Task input below:
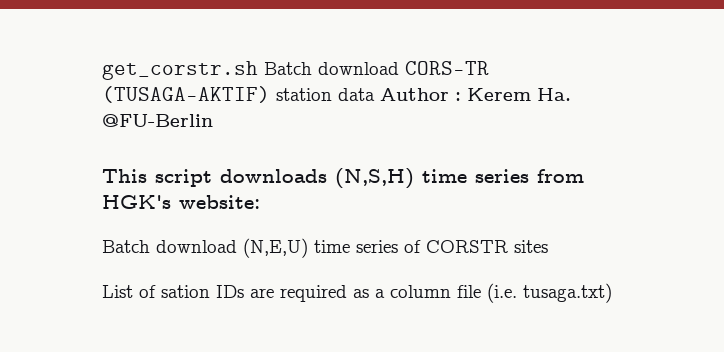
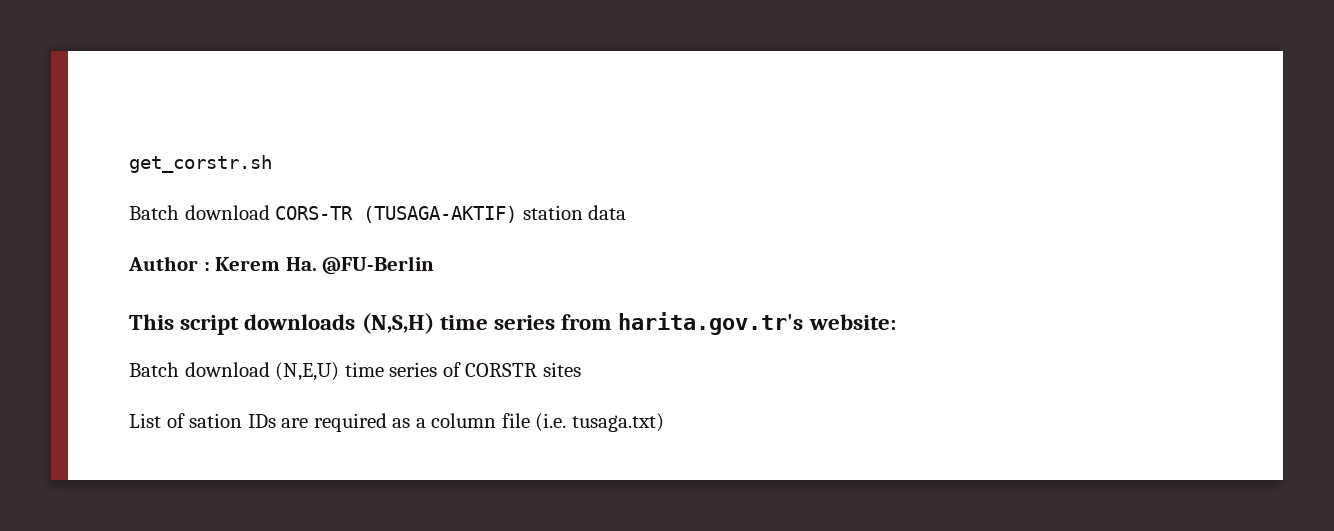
- get_corstr.sh Batch download CORS-TR (TUSAGA-AKTIF) station data Author : Kerem Ha. @FU-Berlin
+ get_corstr.sh
+ Batch download CORS-TR (TUSAGA-AKTIF) station data
+ Author : Kerem Ha. @FU-Berlin
- This script downloads (N,S,H) time series from HGK's website:
+ This script downloads (N,S,H) time series from harita.gov.tr's website:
End of Task input.
How to complete this task:
Reproduce the material word for word, but without its images.

Solution:
- get_corstr.sh Batch download CORS-TR (TUSAGA-AKTIF) station data Author : Kerem Ha. @FU-Berlin
+ get_corstr.sh
+ Batch download CORS-TR (TUSAGA-AKTIF) station data
+ Author : Kerem Ha. @FU-Berlin
- This script downloads (N,S,H) time series from HGK's website:
+ This script downloads (N,S,H) time series from harita.gov.tr's website:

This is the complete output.